Task description =
There are pictures in the records below; leave them out and set down exactly the lines from the one holding "font-weight: none ->" through the one holding "html: none ->".

Record extracts =
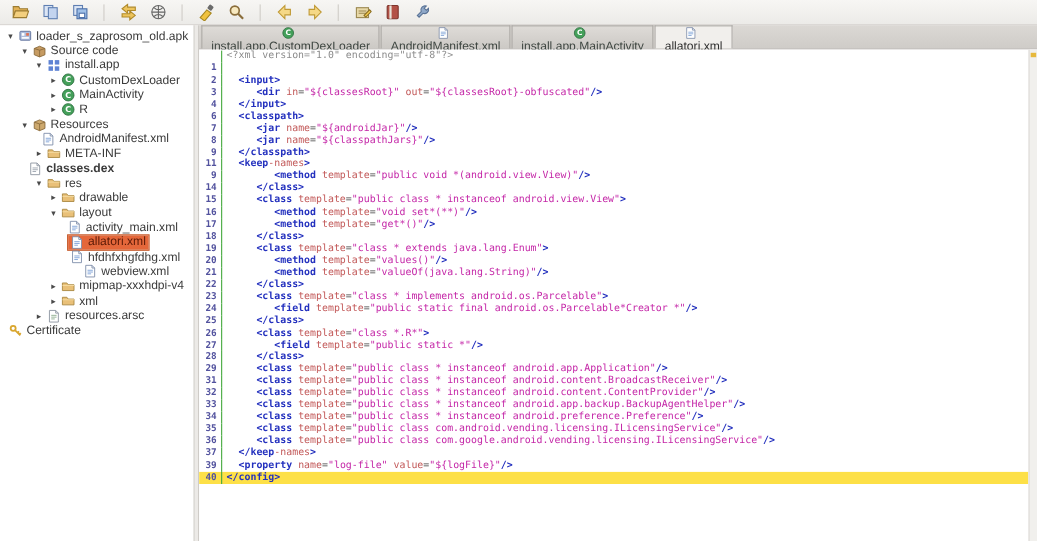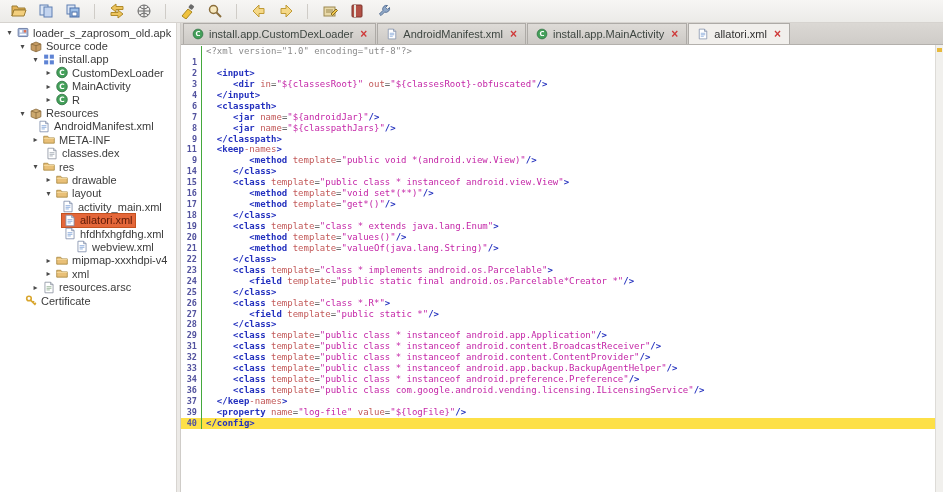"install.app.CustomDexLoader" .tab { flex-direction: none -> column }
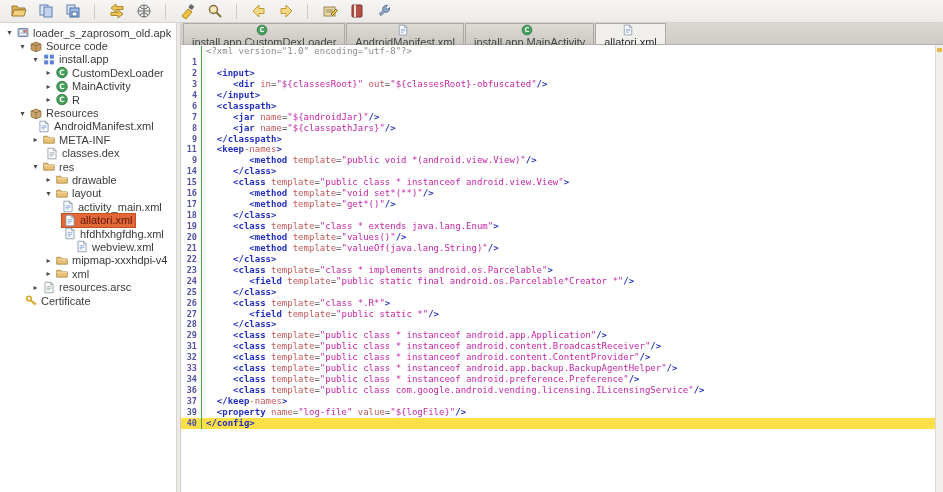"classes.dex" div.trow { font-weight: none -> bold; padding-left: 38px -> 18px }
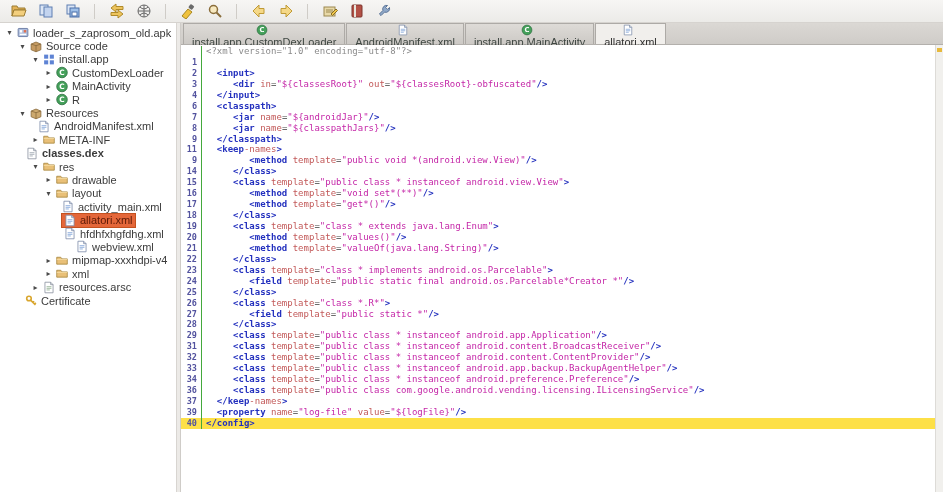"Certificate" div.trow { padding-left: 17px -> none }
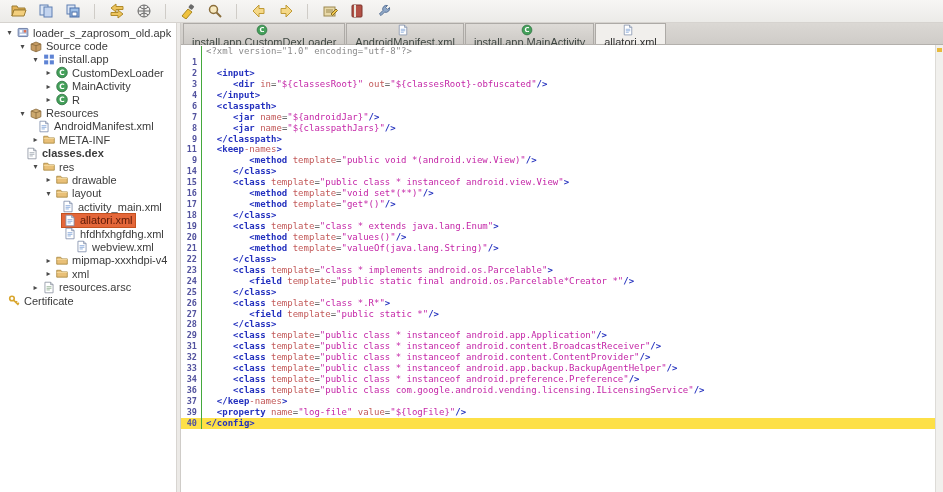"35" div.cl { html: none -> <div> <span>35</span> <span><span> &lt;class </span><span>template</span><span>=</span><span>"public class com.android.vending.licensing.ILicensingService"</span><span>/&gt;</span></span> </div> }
--
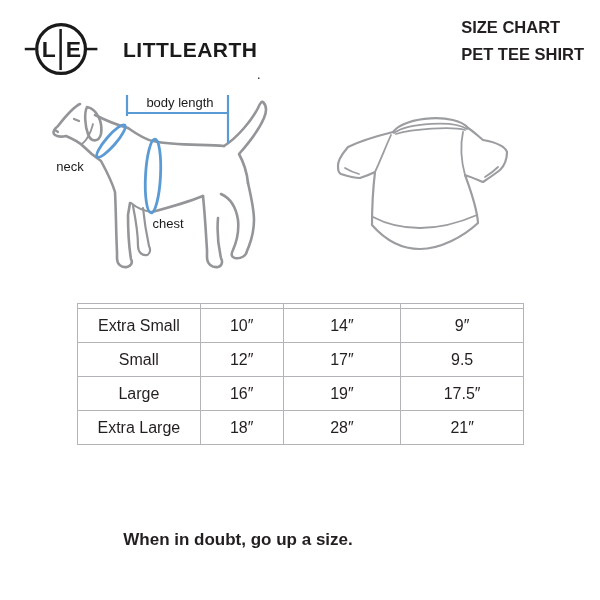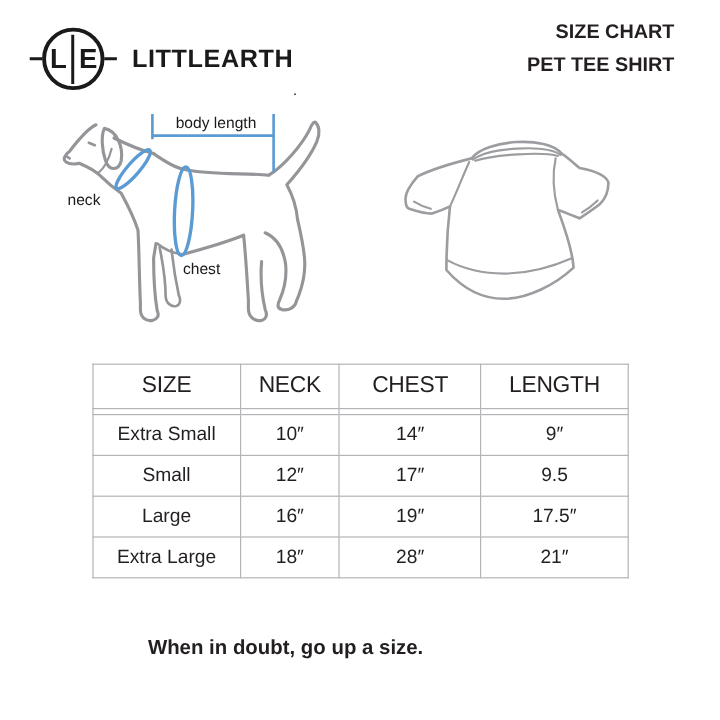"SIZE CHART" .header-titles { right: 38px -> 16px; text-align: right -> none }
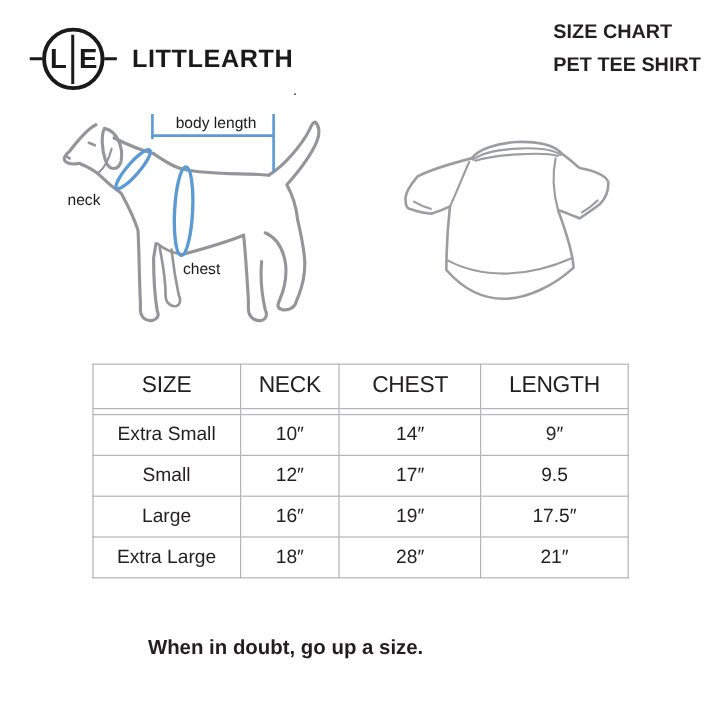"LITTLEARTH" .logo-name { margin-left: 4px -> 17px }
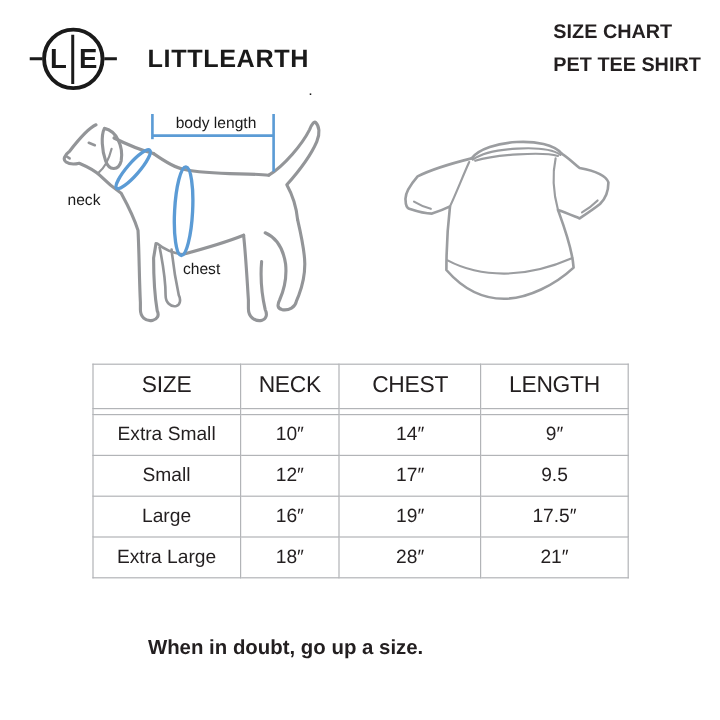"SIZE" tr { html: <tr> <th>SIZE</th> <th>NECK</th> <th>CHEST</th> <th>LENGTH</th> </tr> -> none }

Result for this exercise =
"classes.dex" div.trow { font-weight: none -> bold; padding-left: 38px -> 18px }
"Certificate" div.trow { padding-left: 17px -> none }
"35" div.cl { html: none -> <div> <span>35</span> <span><span> &lt;class </span><span>template</span><span>=</span><span>"public class com.android.vending.licensing.ILicensingService"</span><span>/&gt;</span></span> </div> }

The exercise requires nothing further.